Teachers’ practices of non-standardised oral exams and implications for validity
Abstract
In educational assessment, the methods applied must ensure high validity (the feasible gathering and use of assessment outcomes), especially in situations where the stakes are high, and the assessment results have serious implications for students. However, all too little of the existing literature offers insights into teachers’ practices of non-standardised oral exams and how these practices might affect validity – a gap that has been recognised in both research and policy. Therefore, this study seeks to contribute new knowledge to the field of educational assessment through its analysis of a unique data sample consisting of video recordings of authentic oral exams conducted in four secondary schools in Norway. Each oral exam was carried out by two teachers: one internal examiner (the student’s teacher) and one external examiner (a practising teacher with no previous knowledge of the student). The current study was guided by an overarching research question: What are the characteristics of teachers’ practices of non-standardised oral exams, and how do the practices affect validity?
The research question is explored through three sub-studies, each with a different focal point involving various aspects of teachers’ oral exam practices and subsequent implications for validity. The first sub-study investigated the organisation of oral exams in terms of time use and the activities to which students and examiners orient. Also examined were the parts of the subject curriculum assessed and how different practices might impact validity and fairness.
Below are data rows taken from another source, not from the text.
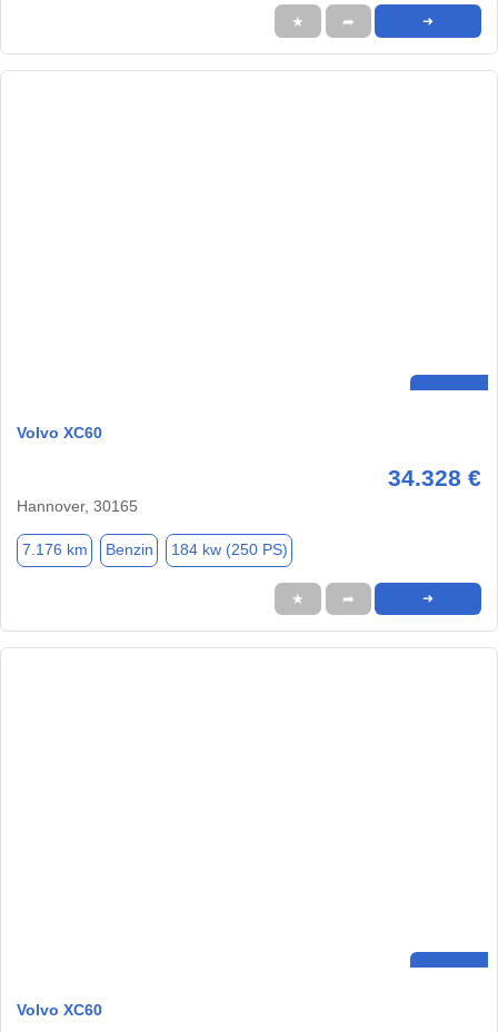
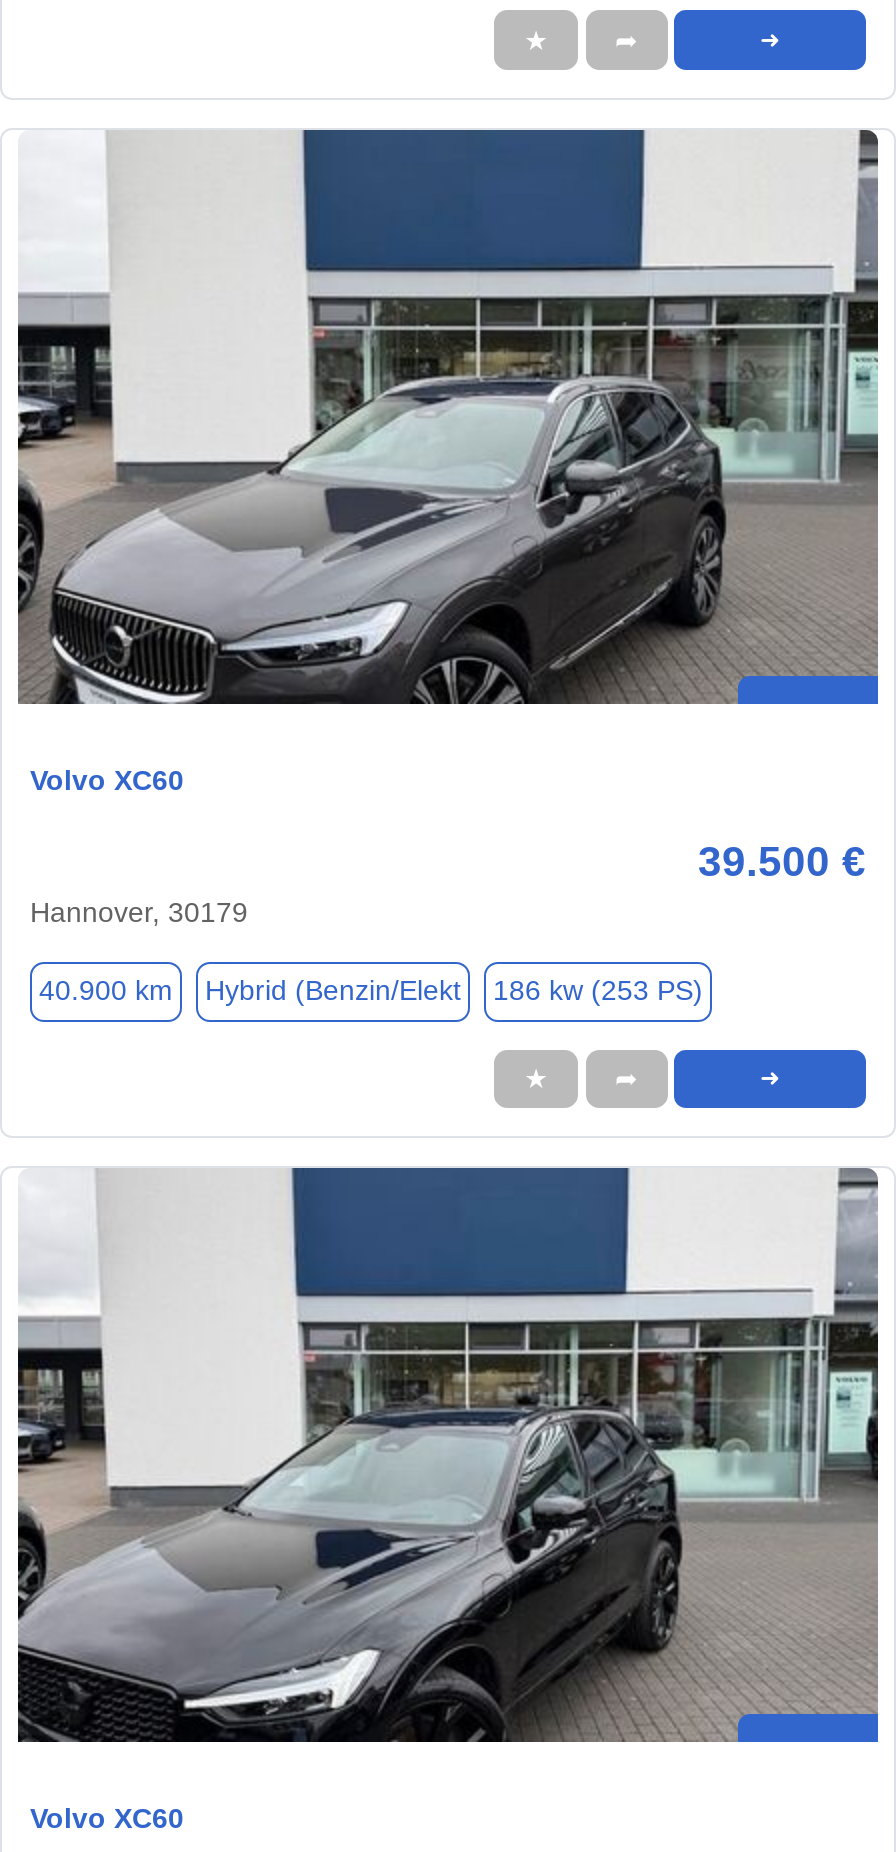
none -> [16,128,880,706] [image]
[17,465,481,515] 34.328 € | Hannover, 30165 -> [30,838,866,928] 39.500 € | Hannover, 30179
[22,541,287,559] 7.176 km | Benzin | 184 kw (250 PS) -> [39,975,703,1007] 40.900 km | Hybrid (Benzin/Elekt | 186 kw (253 PS)
none -> [16,1166,880,1744] [image]

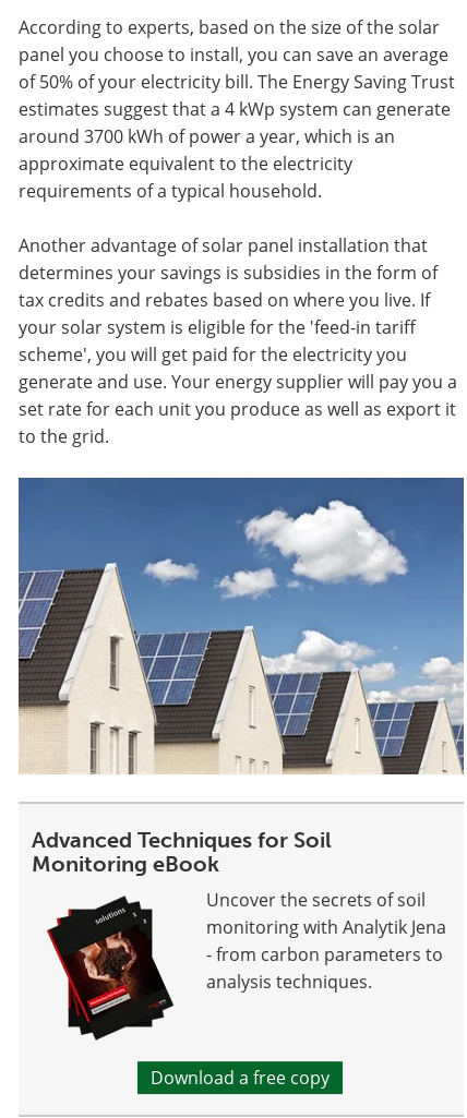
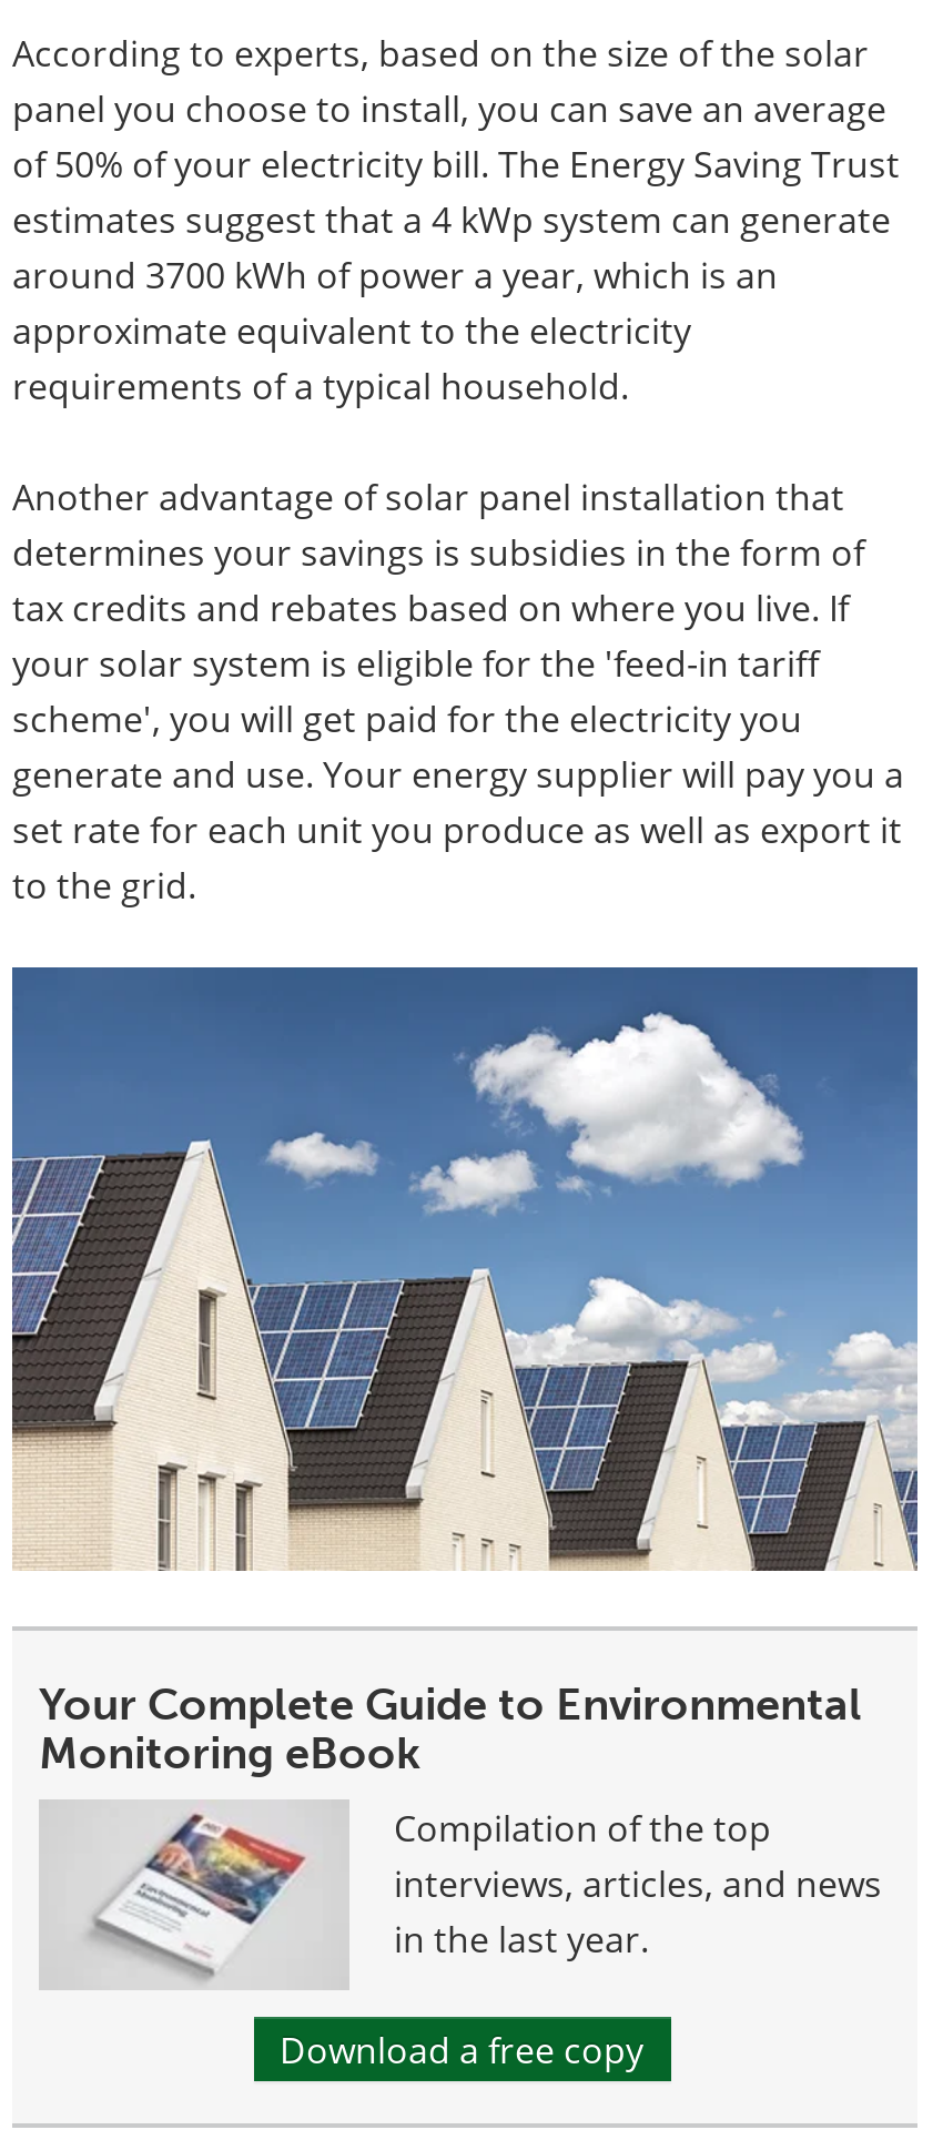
[32,827,332,853] Advanced Techniques for Soil -> [39,1678,862,1732] Your Complete Guide to Environmental
[34,888,446,1041] [image] | Uncover the secrets of soil | monitoring with Analytik Jena | - from carbon parameters to | analysis techniques. -> [39,1799,882,1990] [image] | Compilation of the top | interviews, articles, and news | in the last year.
The focus of Sub-study II was on teachers’ questions during oral exams, including analysis of the themes and cognitive levels of the questions. In the final sub-study, the focal point was grading conversations in which co-assessors had to reach an agreement on what grades to award students.
This thesis follows a qualitative approach. Thematic analysis and content analysis were applied to video recordings and transcripts of 36 authentic oral exams in the subject of Norwegian Language and Literature in two lower and two upper secondary schools in Norway. The findings from the sub-studies reveal that the teachers’ practices varied extensively, for example, in relation to time use, what was assessed, and the number of questions posed. Other insights from the findings include that the oral exams comprised five clearly sequenced activity phases and most questions were asked by the internal examiner. When analysing these questions, themes were often easier to identify than cognitive levels. Furthermore, the verbs used to describe the learning outcomes in the curriculum were seldom included in the question formulations. Finally, the analysis of the conversations between the teachers co-assessing the exams demonstrated that oral exams may, as boundary objects, function across contexts despite variations in practices, and how students are assessed, thus allowing examiners who take different roles to come to a consensus regarding what grade to award each student.
Discussing findings drawing on the works of Messick (1989) and Crooks et al. (1996) raise several concerns about using grades from non-standardised oral exams for high-stakes purposes. Furthermore, the oral exams studied differed markedly from oral exams that are planned, practised, and validated based on principles of standardisation, implying that the validity chain (Crooks et al., 1996), which was developed within an assessment culture heavily inspired by principles of standardisation, does not include guidance for validating many of the characteristic features of non-standardised oral exams. However, considering the findings of this study in light of the quality criteria applied in qualitative research (Tracy, 2010) suggests the possibility of a supplementary perspective.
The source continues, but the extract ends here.